Abstract

It has been widely accepted that ON and OFF channels in the visual system are segregated with little cross-communication, except for the mammalian rod bipolar cell-AII amacrine cell-ganglion cell pathway. Here, we show that in the tiger salamander retina the light responses of a subpopulation of ON–OFF ganglion cells are mediated by crossing the ON and OFF bipolar cell pathways. Although the majority of ON–OFF ganglion cells (type I cells) receive direct excitatory inputs from depolarizing and hyperpolarizing bipolar cells (DBCs and HBCs), about 5% (type II cells) receive indirect excitatory inputs from DBCs and 20% (type III cells) receive indirect excitatory inputs from HBCs. These indirect bipolar cell inputs are likely to be mediated by a subpopulation of amacrine cells that exhibit transient hyperpolarizing light responses (AC Hs) and make GABAergic/glycinergic synapses on DBC or HBC axon terminals. GABA and glycine receptor antagonists enhanced the ON and OFF excitatory cation current (Δ I C) in type I ganglion cells, but completely suppressed the ON Δ I C mediated by DBCs in type II cells and the OFF Δ I C mediated by HBCs in types III cells.
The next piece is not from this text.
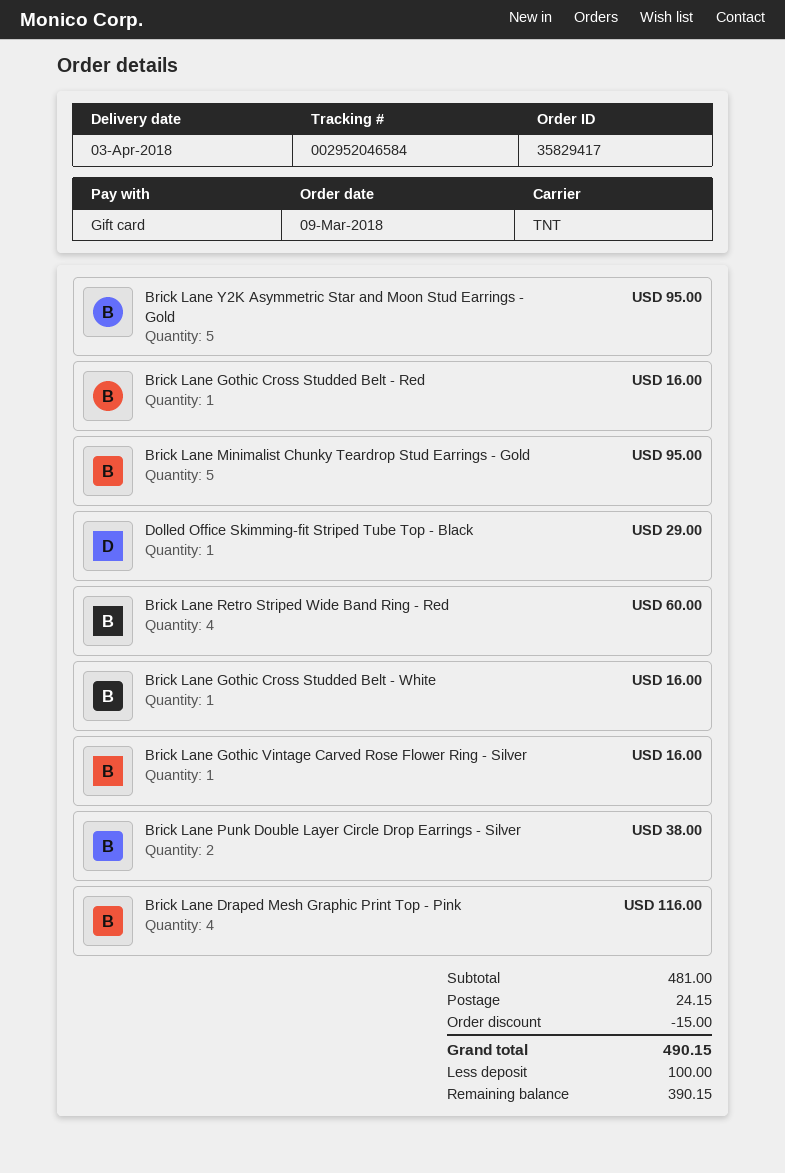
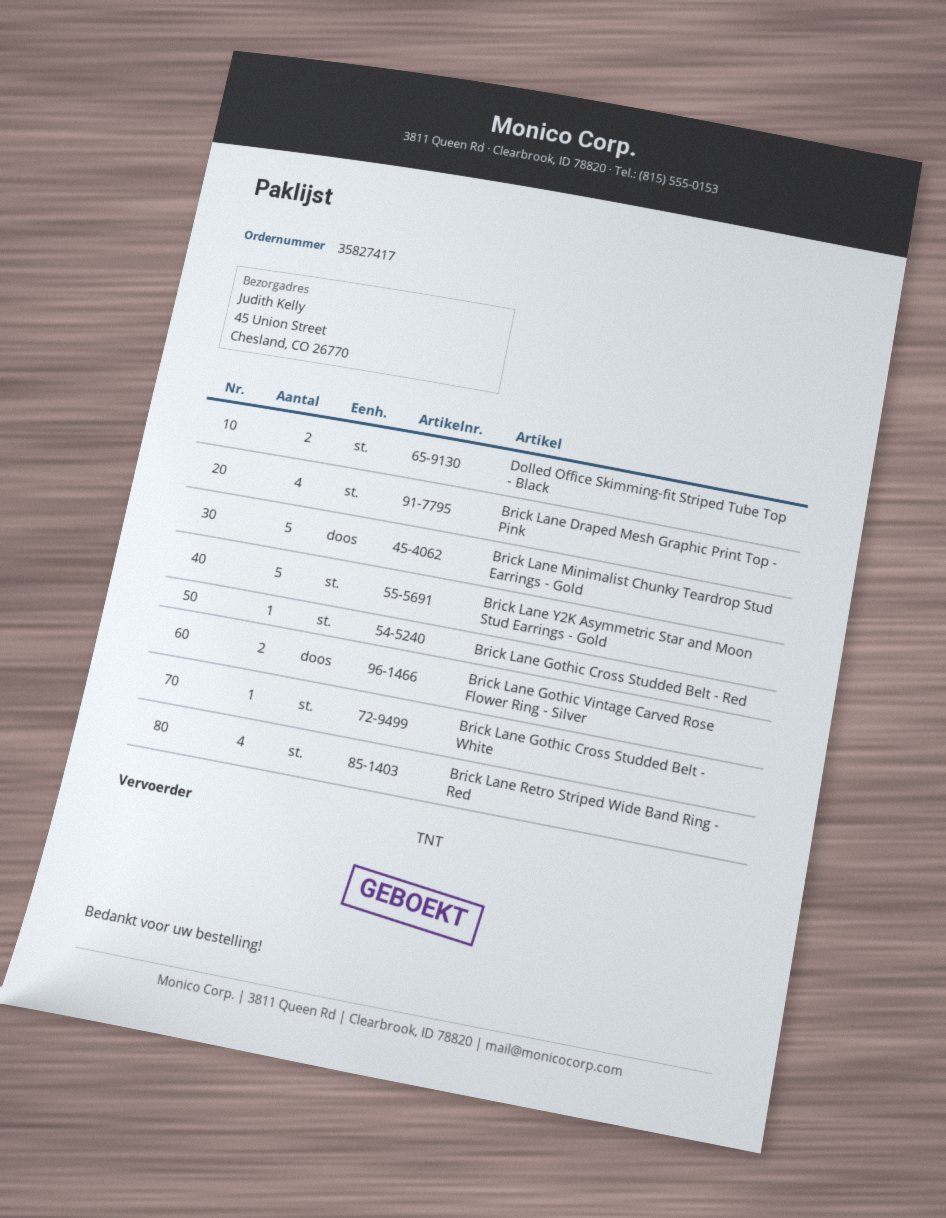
order number: 35829417 -> 35827417
Dolled Office Skimming-fit Striped Tube Top - Black: 1 -> 2
Brick Lane Gothic Vintage Carved Rose Flower Ring - Silver: 1 -> 2
Brick Lane Punk Double Layer Circle Drop Earrings - Silver: 2 -> none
Dendrites of type I cells ramify in both sublamina A and B, type II cells exclusively in sublamina A, and type III cells exclusively in sublamina B of the inner plexiform layer. These results demonstrate that indirect, amacrine cell-mediated bipolar cell-ganglion cell synaptic pathways exist in a non-mammalian retina, and that bidirectional cross-talk between ON and OFF channels is present in the vertebrate retina.